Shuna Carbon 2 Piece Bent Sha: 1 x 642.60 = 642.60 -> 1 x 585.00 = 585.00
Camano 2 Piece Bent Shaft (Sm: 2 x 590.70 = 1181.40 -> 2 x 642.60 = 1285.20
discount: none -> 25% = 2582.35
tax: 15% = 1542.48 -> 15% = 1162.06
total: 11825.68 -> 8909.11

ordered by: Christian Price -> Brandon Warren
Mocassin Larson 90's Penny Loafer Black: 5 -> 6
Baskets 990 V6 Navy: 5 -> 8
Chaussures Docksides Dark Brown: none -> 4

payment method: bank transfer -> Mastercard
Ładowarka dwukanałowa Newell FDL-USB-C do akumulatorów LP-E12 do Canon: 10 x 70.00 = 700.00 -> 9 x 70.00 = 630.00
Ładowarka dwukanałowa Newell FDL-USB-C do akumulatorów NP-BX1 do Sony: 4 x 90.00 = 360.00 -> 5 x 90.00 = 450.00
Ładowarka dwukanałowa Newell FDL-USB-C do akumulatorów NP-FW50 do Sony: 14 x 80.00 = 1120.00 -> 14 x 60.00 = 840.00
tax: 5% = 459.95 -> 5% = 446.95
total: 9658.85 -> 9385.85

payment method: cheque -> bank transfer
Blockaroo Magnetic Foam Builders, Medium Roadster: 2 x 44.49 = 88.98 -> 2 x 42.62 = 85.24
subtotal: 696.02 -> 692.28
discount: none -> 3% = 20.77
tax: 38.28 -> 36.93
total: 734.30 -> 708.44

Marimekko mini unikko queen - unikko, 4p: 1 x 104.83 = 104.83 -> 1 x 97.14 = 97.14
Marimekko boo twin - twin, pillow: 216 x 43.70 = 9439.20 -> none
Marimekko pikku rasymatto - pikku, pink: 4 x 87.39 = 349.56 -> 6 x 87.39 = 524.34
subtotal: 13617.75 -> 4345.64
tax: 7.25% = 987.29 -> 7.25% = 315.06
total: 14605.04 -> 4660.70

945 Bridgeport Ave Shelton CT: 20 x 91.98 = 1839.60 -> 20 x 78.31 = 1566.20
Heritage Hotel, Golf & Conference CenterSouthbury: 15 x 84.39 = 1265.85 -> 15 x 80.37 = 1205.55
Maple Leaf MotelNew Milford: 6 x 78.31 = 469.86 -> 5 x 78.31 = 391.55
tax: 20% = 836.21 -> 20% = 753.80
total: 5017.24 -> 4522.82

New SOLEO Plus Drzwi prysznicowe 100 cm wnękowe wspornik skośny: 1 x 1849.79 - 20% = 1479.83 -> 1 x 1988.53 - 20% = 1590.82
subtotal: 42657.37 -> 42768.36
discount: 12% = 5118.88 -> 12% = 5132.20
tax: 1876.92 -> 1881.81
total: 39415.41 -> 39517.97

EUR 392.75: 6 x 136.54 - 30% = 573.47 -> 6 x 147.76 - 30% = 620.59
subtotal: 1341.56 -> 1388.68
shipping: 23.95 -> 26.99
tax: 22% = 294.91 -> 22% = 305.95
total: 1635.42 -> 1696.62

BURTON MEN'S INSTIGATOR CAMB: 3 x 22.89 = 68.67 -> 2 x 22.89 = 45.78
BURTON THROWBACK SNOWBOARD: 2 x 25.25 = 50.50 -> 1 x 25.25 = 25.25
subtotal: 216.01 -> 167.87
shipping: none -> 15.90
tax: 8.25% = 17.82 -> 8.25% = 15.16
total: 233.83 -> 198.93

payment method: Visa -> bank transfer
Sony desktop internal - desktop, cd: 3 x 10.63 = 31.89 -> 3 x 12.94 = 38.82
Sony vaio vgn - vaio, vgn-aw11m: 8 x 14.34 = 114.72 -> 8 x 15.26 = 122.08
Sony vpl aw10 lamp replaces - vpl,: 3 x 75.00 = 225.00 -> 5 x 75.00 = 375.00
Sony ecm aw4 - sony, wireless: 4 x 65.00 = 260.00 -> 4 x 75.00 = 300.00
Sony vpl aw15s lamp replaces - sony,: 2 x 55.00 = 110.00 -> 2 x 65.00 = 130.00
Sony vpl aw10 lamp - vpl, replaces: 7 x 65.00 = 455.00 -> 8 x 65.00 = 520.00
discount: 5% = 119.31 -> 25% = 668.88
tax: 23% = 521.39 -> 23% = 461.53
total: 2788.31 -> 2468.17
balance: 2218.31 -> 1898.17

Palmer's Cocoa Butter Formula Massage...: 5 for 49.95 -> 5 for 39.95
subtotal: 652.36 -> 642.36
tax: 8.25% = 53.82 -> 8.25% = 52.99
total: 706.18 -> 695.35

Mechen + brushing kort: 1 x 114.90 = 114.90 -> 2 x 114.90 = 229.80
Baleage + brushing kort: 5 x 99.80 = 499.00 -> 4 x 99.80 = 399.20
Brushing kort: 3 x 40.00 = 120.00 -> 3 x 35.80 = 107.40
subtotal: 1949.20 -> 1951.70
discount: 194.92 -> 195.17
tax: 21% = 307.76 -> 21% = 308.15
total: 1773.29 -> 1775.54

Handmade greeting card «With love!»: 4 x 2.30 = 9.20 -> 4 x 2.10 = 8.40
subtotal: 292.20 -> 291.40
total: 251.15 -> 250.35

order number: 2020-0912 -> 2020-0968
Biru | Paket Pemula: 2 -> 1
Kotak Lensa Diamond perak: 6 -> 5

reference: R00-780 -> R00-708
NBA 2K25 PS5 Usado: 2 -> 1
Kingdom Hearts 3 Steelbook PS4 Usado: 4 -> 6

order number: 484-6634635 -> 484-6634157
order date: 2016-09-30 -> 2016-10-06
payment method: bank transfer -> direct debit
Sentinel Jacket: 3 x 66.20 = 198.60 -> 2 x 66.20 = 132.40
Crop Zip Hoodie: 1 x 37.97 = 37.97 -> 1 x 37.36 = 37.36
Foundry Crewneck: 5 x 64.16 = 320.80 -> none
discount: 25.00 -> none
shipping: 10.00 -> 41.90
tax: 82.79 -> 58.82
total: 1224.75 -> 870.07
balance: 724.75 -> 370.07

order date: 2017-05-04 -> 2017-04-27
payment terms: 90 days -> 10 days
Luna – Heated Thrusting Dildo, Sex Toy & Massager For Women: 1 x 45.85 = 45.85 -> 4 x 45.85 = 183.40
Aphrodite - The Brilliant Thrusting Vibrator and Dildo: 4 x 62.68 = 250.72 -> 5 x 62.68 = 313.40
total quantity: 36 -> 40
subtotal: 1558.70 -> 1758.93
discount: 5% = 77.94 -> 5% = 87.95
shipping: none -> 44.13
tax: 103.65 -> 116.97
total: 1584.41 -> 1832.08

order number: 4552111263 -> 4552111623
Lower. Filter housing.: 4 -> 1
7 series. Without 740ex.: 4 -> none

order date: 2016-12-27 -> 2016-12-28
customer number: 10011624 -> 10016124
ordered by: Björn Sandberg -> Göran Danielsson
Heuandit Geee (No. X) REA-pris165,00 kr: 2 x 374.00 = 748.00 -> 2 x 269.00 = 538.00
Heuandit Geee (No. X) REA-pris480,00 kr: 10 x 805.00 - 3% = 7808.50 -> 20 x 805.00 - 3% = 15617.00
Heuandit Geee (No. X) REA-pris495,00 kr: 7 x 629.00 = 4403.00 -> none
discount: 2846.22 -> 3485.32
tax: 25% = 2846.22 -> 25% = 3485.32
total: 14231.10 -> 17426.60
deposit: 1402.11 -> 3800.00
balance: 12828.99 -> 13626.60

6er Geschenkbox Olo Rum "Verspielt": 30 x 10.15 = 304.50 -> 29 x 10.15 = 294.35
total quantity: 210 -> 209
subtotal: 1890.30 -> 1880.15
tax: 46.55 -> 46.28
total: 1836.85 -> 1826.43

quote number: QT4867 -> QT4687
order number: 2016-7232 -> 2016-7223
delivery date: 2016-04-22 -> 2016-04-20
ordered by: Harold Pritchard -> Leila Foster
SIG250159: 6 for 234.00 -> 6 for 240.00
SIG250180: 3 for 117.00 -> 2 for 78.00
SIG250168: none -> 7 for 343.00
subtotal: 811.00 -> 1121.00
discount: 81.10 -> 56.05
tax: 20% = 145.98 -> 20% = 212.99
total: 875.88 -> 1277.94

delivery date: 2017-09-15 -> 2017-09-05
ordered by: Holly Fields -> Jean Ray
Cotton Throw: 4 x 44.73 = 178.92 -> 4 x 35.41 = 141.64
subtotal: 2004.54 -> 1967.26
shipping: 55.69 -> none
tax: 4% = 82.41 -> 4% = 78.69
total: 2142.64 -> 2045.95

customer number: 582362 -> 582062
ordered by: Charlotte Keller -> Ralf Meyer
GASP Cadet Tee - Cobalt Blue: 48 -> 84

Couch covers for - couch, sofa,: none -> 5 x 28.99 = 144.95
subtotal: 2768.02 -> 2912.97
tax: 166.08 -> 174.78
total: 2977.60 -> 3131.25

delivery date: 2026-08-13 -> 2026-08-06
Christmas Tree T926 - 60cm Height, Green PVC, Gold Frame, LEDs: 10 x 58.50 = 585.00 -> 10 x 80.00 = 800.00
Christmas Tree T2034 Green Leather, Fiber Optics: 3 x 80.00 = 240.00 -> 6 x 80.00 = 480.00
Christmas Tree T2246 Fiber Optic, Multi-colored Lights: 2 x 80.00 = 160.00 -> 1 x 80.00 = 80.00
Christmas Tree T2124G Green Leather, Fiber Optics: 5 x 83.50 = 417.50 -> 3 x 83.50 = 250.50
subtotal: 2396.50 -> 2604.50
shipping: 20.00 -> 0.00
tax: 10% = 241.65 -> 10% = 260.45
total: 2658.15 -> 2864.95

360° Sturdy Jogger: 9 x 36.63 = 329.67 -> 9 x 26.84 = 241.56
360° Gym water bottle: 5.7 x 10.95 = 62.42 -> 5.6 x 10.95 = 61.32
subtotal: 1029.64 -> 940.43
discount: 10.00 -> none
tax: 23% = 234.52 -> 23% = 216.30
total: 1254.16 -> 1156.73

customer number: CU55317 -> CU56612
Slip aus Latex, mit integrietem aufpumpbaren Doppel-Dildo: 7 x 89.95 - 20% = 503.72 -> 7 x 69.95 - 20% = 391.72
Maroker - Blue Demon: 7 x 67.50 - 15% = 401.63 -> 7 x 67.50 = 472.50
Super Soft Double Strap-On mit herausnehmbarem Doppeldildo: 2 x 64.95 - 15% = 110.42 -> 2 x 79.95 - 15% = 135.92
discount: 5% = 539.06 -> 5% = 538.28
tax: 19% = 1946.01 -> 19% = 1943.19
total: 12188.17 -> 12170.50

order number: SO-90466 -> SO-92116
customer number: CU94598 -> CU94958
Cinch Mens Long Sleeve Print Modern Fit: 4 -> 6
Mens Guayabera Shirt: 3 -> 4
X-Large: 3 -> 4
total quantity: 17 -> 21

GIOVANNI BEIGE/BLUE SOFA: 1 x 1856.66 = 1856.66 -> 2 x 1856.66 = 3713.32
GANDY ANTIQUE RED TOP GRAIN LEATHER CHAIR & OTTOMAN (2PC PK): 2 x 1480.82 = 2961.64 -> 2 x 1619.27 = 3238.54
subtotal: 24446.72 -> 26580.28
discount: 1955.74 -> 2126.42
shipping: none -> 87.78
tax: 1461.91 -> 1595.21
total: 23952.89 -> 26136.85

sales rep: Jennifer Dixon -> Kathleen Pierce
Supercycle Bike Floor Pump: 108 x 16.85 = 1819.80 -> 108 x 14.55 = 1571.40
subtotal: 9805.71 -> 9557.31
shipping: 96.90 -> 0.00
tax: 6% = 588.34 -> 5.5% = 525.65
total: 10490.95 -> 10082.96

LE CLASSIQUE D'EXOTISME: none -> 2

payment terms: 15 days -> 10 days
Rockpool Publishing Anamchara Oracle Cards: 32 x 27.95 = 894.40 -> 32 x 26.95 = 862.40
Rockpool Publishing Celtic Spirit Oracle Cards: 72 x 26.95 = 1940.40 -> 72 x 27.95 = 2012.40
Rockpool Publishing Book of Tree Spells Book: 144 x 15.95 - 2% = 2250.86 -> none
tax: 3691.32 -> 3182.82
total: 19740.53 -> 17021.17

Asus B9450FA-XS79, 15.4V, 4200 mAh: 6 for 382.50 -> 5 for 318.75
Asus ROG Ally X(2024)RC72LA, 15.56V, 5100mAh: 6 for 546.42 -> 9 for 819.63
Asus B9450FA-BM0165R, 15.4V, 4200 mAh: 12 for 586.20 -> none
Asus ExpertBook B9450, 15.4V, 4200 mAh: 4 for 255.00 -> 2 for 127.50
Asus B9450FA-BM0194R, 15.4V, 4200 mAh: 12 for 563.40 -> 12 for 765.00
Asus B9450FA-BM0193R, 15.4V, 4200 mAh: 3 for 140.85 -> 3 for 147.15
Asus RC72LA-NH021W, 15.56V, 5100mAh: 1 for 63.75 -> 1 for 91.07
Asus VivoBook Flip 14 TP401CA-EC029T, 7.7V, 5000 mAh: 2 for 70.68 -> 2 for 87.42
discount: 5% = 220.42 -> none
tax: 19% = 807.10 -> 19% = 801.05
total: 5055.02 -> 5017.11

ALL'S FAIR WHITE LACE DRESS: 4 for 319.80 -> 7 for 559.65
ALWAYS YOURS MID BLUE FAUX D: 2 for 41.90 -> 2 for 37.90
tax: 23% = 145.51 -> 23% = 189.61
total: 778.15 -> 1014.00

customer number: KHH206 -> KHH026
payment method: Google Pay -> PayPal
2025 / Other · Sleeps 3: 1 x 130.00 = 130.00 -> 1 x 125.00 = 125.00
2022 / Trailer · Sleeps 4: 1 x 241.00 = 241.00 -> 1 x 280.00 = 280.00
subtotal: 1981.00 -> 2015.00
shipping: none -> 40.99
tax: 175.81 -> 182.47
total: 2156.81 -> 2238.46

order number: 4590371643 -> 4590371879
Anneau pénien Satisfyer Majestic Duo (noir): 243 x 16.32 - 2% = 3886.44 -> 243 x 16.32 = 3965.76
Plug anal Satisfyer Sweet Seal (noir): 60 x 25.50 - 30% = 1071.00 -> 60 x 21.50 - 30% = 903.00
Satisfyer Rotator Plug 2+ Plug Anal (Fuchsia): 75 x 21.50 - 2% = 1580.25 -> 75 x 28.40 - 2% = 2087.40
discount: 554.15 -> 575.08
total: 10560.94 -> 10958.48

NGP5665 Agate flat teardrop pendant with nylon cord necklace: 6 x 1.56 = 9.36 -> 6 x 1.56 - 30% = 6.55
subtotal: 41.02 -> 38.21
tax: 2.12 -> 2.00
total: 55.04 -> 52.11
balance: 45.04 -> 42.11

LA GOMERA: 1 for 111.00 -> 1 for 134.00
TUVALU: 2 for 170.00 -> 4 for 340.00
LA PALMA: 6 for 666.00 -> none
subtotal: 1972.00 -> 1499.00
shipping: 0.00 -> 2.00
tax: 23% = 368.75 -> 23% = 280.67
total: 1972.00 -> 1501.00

______

Exercise aim -> Of the entries above, repeat exactly the lines from the line with "LE CLASSIQUE D'EXOTISME: none -> 2" through the line with "total: 5055.02 -> 5017.11", both of them included.

Task solution ->
LE CLASSIQUE D'EXOTISME: none -> 2

payment terms: 15 days -> 10 days
Rockpool Publishing Anamchara Oracle Cards: 32 x 27.95 = 894.40 -> 32 x 26.95 = 862.40
Rockpool Publishing Celtic Spirit Oracle Cards: 72 x 26.95 = 1940.40 -> 72 x 27.95 = 2012.40
Rockpool Publishing Book of Tree Spells Book: 144 x 15.95 - 2% = 2250.86 -> none
tax: 3691.32 -> 3182.82
total: 19740.53 -> 17021.17

Asus B9450FA-XS79, 15.4V, 4200 mAh: 6 for 382.50 -> 5 for 318.75
Asus ROG Ally X(2024)RC72LA, 15.56V, 5100mAh: 6 for 546.42 -> 9 for 819.63
Asus B9450FA-BM0165R, 15.4V, 4200 mAh: 12 for 586.20 -> none
Asus ExpertBook B9450, 15.4V, 4200 mAh: 4 for 255.00 -> 2 for 127.50
Asus B9450FA-BM0194R, 15.4V, 4200 mAh: 12 for 563.40 -> 12 for 765.00
Asus B9450FA-BM0193R, 15.4V, 4200 mAh: 3 for 140.85 -> 3 for 147.15
Asus RC72LA-NH021W, 15.56V, 5100mAh: 1 for 63.75 -> 1 for 91.07
Asus VivoBook Flip 14 TP401CA-EC029T, 7.7V, 5000 mAh: 2 for 70.68 -> 2 for 87.42
discount: 5% = 220.42 -> none
tax: 19% = 807.10 -> 19% = 801.05
total: 5055.02 -> 5017.11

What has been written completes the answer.